Segment Open

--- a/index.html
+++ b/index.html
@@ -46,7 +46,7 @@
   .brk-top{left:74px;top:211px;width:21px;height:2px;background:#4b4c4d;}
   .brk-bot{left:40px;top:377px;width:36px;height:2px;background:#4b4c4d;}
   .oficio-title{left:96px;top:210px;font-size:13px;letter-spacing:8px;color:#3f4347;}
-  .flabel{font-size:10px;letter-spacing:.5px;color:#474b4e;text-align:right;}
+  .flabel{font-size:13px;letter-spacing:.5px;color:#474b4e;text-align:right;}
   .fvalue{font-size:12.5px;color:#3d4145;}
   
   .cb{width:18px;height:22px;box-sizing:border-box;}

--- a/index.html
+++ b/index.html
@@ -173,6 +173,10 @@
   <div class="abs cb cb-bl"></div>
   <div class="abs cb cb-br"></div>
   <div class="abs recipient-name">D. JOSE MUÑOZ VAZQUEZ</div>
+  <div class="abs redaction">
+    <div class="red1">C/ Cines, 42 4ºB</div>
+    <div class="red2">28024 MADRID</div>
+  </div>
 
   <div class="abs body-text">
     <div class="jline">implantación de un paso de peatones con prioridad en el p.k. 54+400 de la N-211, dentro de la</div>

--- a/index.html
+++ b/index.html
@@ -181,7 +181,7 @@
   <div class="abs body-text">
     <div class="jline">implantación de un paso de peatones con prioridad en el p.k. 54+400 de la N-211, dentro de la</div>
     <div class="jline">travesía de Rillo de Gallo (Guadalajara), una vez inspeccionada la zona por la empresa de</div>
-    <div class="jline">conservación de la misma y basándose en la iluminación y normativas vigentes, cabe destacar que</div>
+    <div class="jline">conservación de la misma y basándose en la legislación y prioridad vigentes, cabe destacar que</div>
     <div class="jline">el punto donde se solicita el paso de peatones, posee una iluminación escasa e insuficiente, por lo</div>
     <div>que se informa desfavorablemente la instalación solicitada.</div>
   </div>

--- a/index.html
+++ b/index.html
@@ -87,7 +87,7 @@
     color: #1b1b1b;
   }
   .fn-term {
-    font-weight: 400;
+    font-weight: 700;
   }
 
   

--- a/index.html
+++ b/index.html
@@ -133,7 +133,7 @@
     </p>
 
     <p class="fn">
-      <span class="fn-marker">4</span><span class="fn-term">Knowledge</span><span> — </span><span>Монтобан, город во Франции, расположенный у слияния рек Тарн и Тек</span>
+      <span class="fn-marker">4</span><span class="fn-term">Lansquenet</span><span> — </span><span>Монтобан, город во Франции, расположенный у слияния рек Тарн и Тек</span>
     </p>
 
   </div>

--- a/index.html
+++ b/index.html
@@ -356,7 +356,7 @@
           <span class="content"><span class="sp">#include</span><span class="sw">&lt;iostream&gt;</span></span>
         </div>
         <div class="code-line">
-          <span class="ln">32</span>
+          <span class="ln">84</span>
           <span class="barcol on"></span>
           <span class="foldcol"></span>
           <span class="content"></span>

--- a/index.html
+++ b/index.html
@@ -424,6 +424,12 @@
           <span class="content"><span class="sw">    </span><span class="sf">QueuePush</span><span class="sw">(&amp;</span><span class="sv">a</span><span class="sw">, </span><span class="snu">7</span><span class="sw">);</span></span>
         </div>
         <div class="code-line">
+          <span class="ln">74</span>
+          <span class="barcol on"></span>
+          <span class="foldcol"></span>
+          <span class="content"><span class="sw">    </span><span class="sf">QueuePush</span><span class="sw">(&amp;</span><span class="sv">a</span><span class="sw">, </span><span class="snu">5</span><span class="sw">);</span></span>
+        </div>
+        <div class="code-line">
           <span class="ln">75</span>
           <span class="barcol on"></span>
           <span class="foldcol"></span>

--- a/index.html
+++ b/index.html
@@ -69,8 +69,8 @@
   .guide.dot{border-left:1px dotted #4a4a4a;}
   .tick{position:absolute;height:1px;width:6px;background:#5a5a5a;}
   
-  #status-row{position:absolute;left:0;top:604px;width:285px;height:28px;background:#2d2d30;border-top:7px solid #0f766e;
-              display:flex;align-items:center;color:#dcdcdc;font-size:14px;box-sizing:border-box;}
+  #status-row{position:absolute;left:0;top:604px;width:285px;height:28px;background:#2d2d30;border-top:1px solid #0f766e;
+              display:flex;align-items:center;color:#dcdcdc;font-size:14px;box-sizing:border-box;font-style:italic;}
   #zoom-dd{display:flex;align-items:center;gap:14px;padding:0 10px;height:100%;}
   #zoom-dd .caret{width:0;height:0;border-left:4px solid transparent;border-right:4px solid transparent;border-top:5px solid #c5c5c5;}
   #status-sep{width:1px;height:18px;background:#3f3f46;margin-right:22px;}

Segment Closed

Print every record exactly as it was given.

--- a/index.html
+++ b/index.html
@@ -46,7 +46,7 @@
   .brk-top{left:74px;top:211px;width:21px;height:2px;background:#4b4c4d;}
   .brk-bot{left:40px;top:377px;width:36px;height:2px;background:#4b4c4d;}
   .oficio-title{left:96px;top:210px;font-size:13px;letter-spacing:8px;color:#3f4347;}
-  .flabel{font-size:10px;letter-spacing:.5px;color:#474b4e;text-align:right;}
+  .flabel{font-size:13px;letter-spacing:.5px;color:#474b4e;text-align:right;}
   .fvalue{font-size:12.5px;color:#3d4145;}
   
   .cb{width:18px;height:22px;box-sizing:border-box;}

--- a/index.html
+++ b/index.html
@@ -173,6 +173,10 @@
   <div class="abs cb cb-bl"></div>
   <div class="abs cb cb-br"></div>
   <div class="abs recipient-name">D. JOSE MUÑOZ VAZQUEZ</div>
+  <div class="abs redaction">
+    <div class="red1">C/ Cines, 42 4ºB</div>
+    <div class="red2">28024 MADRID</div>
+  </div>
 
   <div class="abs body-text">
     <div class="jline">implantación de un paso de peatones con prioridad en el p.k. 54+400 de la N-211, dentro de la</div>

--- a/index.html
+++ b/index.html
@@ -181,7 +181,7 @@
   <div class="abs body-text">
     <div class="jline">implantación de un paso de peatones con prioridad en el p.k. 54+400 de la N-211, dentro de la</div>
     <div class="jline">travesía de Rillo de Gallo (Guadalajara), una vez inspeccionada la zona por la empresa de</div>
-    <div class="jline">conservación de la misma y basándose en la iluminación y normativas vigentes, cabe destacar que</div>
+    <div class="jline">conservación de la misma y basándose en la legislación y prioridad vigentes, cabe destacar que</div>
     <div class="jline">el punto donde se solicita el paso de peatones, posee una iluminación escasa e insuficiente, por lo</div>
     <div>que se informa desfavorablemente la instalación solicitada.</div>
   </div>

--- a/index.html
+++ b/index.html
@@ -87,7 +87,7 @@
     color: #1b1b1b;
   }
   .fn-term {
-    font-weight: 400;
+    font-weight: 700;
   }
 
   

--- a/index.html
+++ b/index.html
@@ -133,7 +133,7 @@
     </p>
 
     <p class="fn">
-      <span class="fn-marker">4</span><span class="fn-term">Knowledge</span><span> — </span><span>Монтобан, город во Франции, расположенный у слияния рек Тарн и Тек</span>
+      <span class="fn-marker">4</span><span class="fn-term">Lansquenet</span><span> — </span><span>Монтобан, город во Франции, расположенный у слияния рек Тарн и Тек</span>
     </p>
 
   </div>

--- a/index.html
+++ b/index.html
@@ -356,7 +356,7 @@
           <span class="content"><span class="sp">#include</span><span class="sw">&lt;iostream&gt;</span></span>
         </div>
         <div class="code-line">
-          <span class="ln">32</span>
+          <span class="ln">84</span>
           <span class="barcol on"></span>
           <span class="foldcol"></span>
           <span class="content"></span>

--- a/index.html
+++ b/index.html
@@ -424,6 +424,12 @@
           <span class="content"><span class="sw">    </span><span class="sf">QueuePush</span><span class="sw">(&amp;</span><span class="sv">a</span><span class="sw">, </span><span class="snu">7</span><span class="sw">);</span></span>
         </div>
         <div class="code-line">
+          <span class="ln">74</span>
+          <span class="barcol on"></span>
+          <span class="foldcol"></span>
+          <span class="content"><span class="sw">    </span><span class="sf">QueuePush</span><span class="sw">(&amp;</span><span class="sv">a</span><span class="sw">, </span><span class="snu">5</span><span class="sw">);</span></span>
+        </div>
+        <div class="code-line">
           <span class="ln">75</span>
           <span class="barcol on"></span>
           <span class="foldcol"></span>

--- a/index.html
+++ b/index.html
@@ -69,8 +69,8 @@
   .guide.dot{border-left:1px dotted #4a4a4a;}
   .tick{position:absolute;height:1px;width:6px;background:#5a5a5a;}
   
-  #status-row{position:absolute;left:0;top:604px;width:285px;height:28px;background:#2d2d30;border-top:7px solid #0f766e;
-              display:flex;align-items:center;color:#dcdcdc;font-size:14px;box-sizing:border-box;}
+  #status-row{position:absolute;left:0;top:604px;width:285px;height:28px;background:#2d2d30;border-top:1px solid #0f766e;
+              display:flex;align-items:center;color:#dcdcdc;font-size:14px;box-sizing:border-box;font-style:italic;}
   #zoom-dd{display:flex;align-items:center;gap:14px;padding:0 10px;height:100%;}
   #zoom-dd .caret{width:0;height:0;border-left:4px solid transparent;border-right:4px solid transparent;border-top:5px solid #c5c5c5;}
   #status-sep{width:1px;height:18px;background:#3f3f46;margin-right:22px;}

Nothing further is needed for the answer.